Hosannas in the high country are the best hosannas.
My most recent Sunday sylvan worship service is a good example. Although I should pause here to note that Sunday services on steep slopes and rocky terrain in the elevated portions of the Appalachian Mountains can take place anytime, say on a Thursday afternoon or a Monday morning. Store-bought religions tend to focus on one day of the week for group gatherings.
Pausing again, I want to note that I am for every person doing the spiritual thing the way each of them sees fit, as long as it makes them better and helps them to treat their fellow humans with love and dignity. I’m for that as long as they don’t knock on my door on a Saturday afternoon while I am watching a baseball game on television to convince me that their way is the only way.
OK, sorry, another pause. Did you know that the bible starts out talking about baseball? Yep, “In the big inning …”
One final pause … I am the only human at my group gatherings in the woods, but there are many other congregants. More on that later.
So, I’m back to telling you about the recent veneration service in my camouflaged vestibule. Some would call it a hunting tent and others would say I was hunting. They would all be correct, but in my mind hunting and the taking of a game bird or animal, which will be respected and consumed, registers pretty darn high on the worship meter.
I was at services early that day, but dawn was approaching with its sluggish speed. I have a trail camera near the blind/tent/vestibule and I was pleased to see that a member of our campus security team, a black bear of more than 200 pounds, had strolled by making sure nobody or no thing messed with the edifice or its contents, especially the acorns that had already begun to fall. We also employ coyotes on the cathedral’s security force.

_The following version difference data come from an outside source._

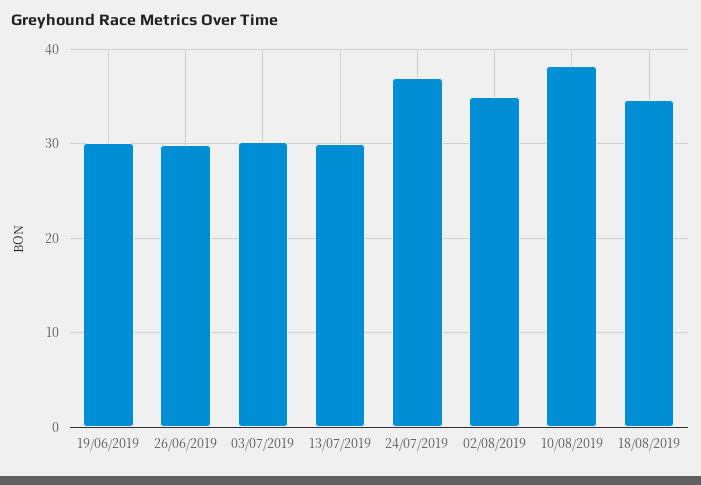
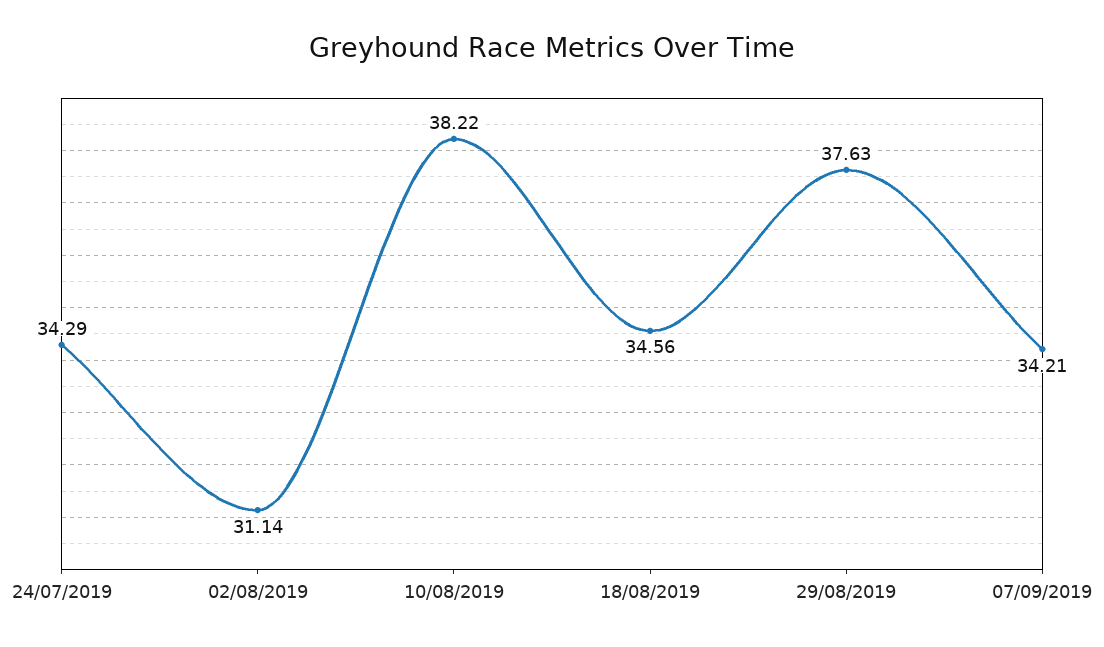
19/06/2019: 30 -> none
26/06/2019: 30 -> none
03/07/2019: 30 -> none
13/07/2019: 30 -> none
24/07/2019: 37 -> 34.29
02/08/2019: 35 -> 31.14
29/08/2019: none -> 37.63
07/09/2019: none -> 34.21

Then I could hear the crow choir warming up. At first it was just the lead voice with a few, quick vocalizations, but soon the other members joined. The music was accompanied by the pitter and the patter of an instrumental, light rain upon the roof of my one-person tent. There is only one seat in the pew, actually in the entire church, and my sit parts were upon it.
Soon, three gray squirrels scampered into the service, one here, one there and one someplace. They seemed fidgety. Perhaps they had bad consciences from doing something squirrels shouldn’t do. But that was their business and not mine.
One of the squirrels joined the crow choir, which helped. I had been thinking that the feathered rendition of “Morning Has Broken” had a bit too much baritone. The squirrel’s enthusiasm, which included numerous twitches of its tail, must have musically aroused several LBB’s which decided to sing along.
I am not a very good singer so I just hummed, although the humming was not loud. I didn’t want to startle any 10-point bucks that may want to amble in and join the spiritual festivities.
By the way, the mountainside church I attend also has a sanctuary. It’s that rough, heavily wooded, even steeper countryside off to my left where I never enter so as not to disturb any inhabitants, such as 10-point bucks, that have decided to reside and meditate there before walking out into the more open woods. Have I mentioned 10-point bucks before?
I have been learning a lot from my worship time, growing spiritually, although that is a never-ending learning curve. I have come to agree with the other woodland parishioners that heaven is a here-and-now thing so we should take advantage of it.
What? Oh, yeah. Sorry about that. LBBs are little brown birds. They are at the services every day of the week, lucky dogs.